One of the few areas of the immigration policy debate where there is near universal consensus is that the availability of jobs in this country is the driving force behind large-scale illegal immigration. Ending the magnet of employment in the U.S. will be a priority for the Immigration and Customs Enforcement (ICE) in 2018, the agency announced this week.
Drying up the supply of jobs available to illegal aliens was the theory behind the employer sanctions provision of the Immigration Reform and Control Act of 1986. That provision made it illegal for employers to hire unauthorized workers. The law has largely been ineffective due to lax enforcement and gaping loopholes that have allowed employers to easily circumvent the intent of the law.
Even with the flaws in the 1986 law, ICE has the statutory authority it needs to fine and/or prosecute employers that flagrantly violate the employer sanctions provision, and to remove illegal workers. Past administrations, Republican and Democrat, have mostly been reluctant to prosecute businesses that hire illegal aliens while, at the same time, undermining American workers.
{mosads}Both parties are often swayed by powerful business interests that have come to view illegal immigration as a ready supply of malleable and subsidized labor. Under this arrangement, the employers have been able to pay illegal workers lower wages and often provide substandard working conditions, while the American public absorbed the costs of education, health care and other vital services required by the illegal workers and their dependents. And Democrats, despite traditionally being the party of the working people, have faced growing pressure from increasingly influential ethnic advocacy groups to minimize immigration enforcement in the workplace.
On past occasions when administrations have decided to carry out worksite enforcement, these actions have made a difference.
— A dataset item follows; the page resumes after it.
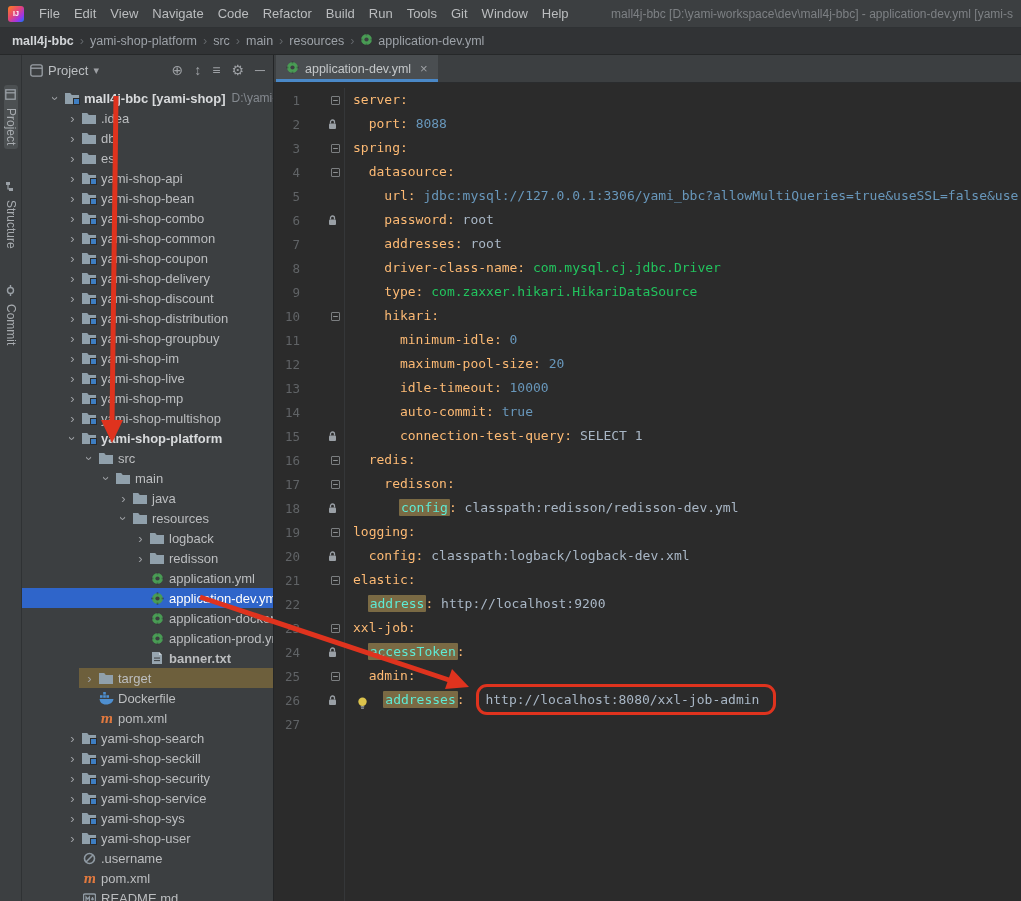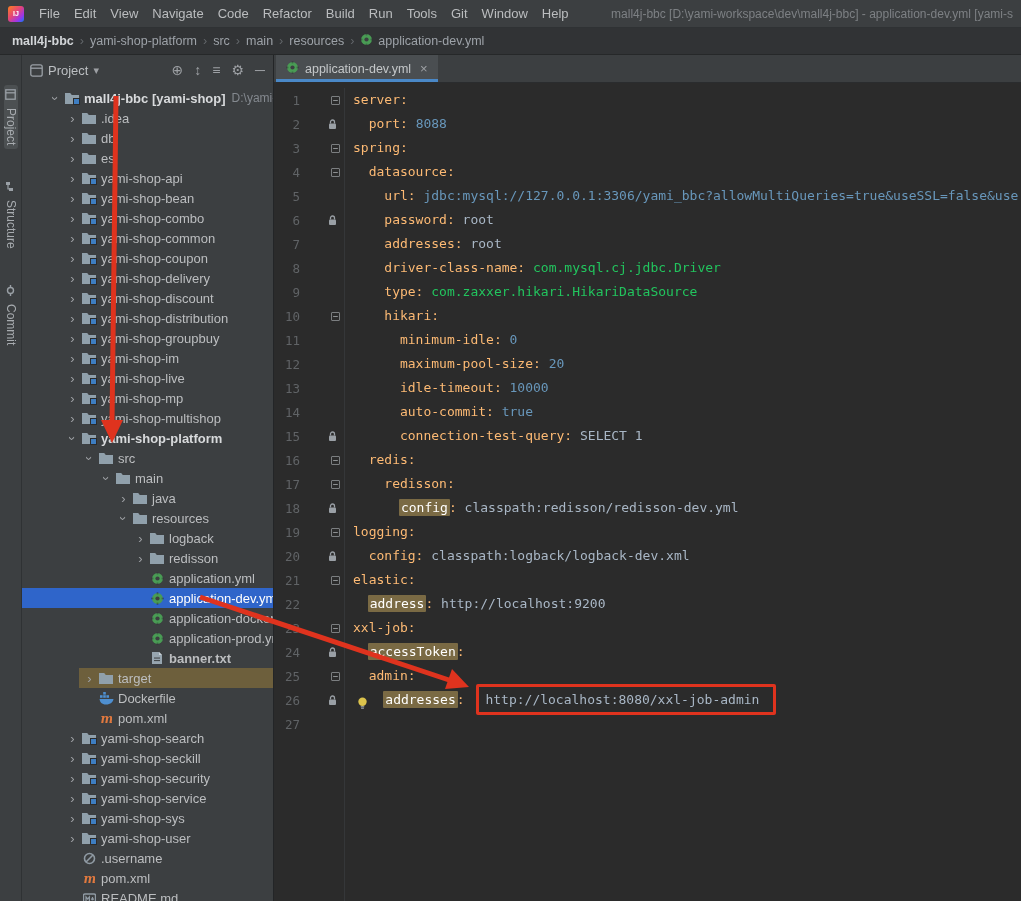"config" .shk { color: #ffffff -> #5eead4 }
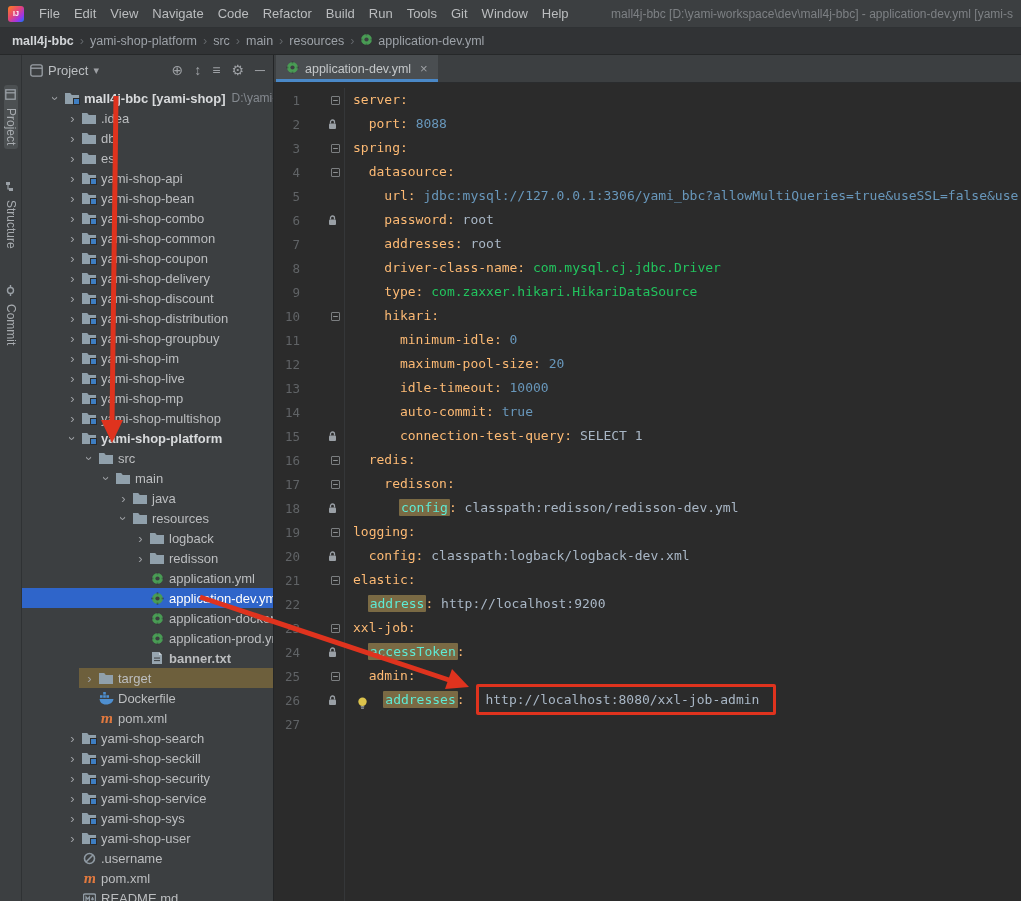"http://localhost:8080/xxl-job-admin" .sbox { border-radius: 2px -> 11px }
After being rebuffed in his effort to enact a sweeping illegal alien amnesty because the public had little confidence in another set of legislative promises of future enforcement, ICE stepped up workplace enforcement during the last 18 months of the George W. Bush administration. The result was a reduction in the number of people entering and living in the U.S. illegally.
That trend continued during the early years of the Obama presidency. Even though the Obama administration halted meaningful workplace enforcement, jobs remained scarce because of the Great Recession. However, as the economy improved and workplace enforcement remained virtually non-existent, illegal immigration crept back up.
The Trump administration is, to say the least, unconventional and may not be as easily swayed by political winds that blow down from K Street. Nor is it likely to be moved by the demands of the advocates for illegal aliens. But it will still need some help from Congress to maximize the effectiveness of its workplace enforcement efforts.
Congress can augment the effectiveness of ICE’s efforts to ensure a legal labor force by requiring all U.S. employers to verify workers’ employment eligibility by making E-Verify a mandatory part of the hiring process. Except in a handful of states that require all employers to use E-Verify, use of the system is entirely voluntary. Most employers, with no particular expertise in detecting fraud, merely retain copies of documents presented by prospective employers, without any way to verify them. In an age in which electronic verifications of all sorts are carried out hundreds of millions of times a day, with near 100 percent accuracy, the only real barrier to mandatory use of E-Verify is political, not technological.
Second, Congress can appropriate the money requested by President Trump to hire additional ICE personnel — particularly those dedicated to workplace enforcement. Much like an increase of highway patrol vehicles on the roads deters drivers from speeding, an increased number inspectors monitoring compliance with employer sanctions laws can dramatically minimize the number of companies willing to take the risk of hiring illegal aliens.
The most effective and most humane way of enforcing immigration laws is to convince as many people as possible that there is no benefit in breaking them. ICE’s announcement that it intends to deter illegal immigration by targeting employers that hire illegal aliens is an encouraging development that enjoys overwhelming public support and deserves the support of Congress as well.
Ira Mehlman is media director at the Federation for American Immigration Reform (FAIR).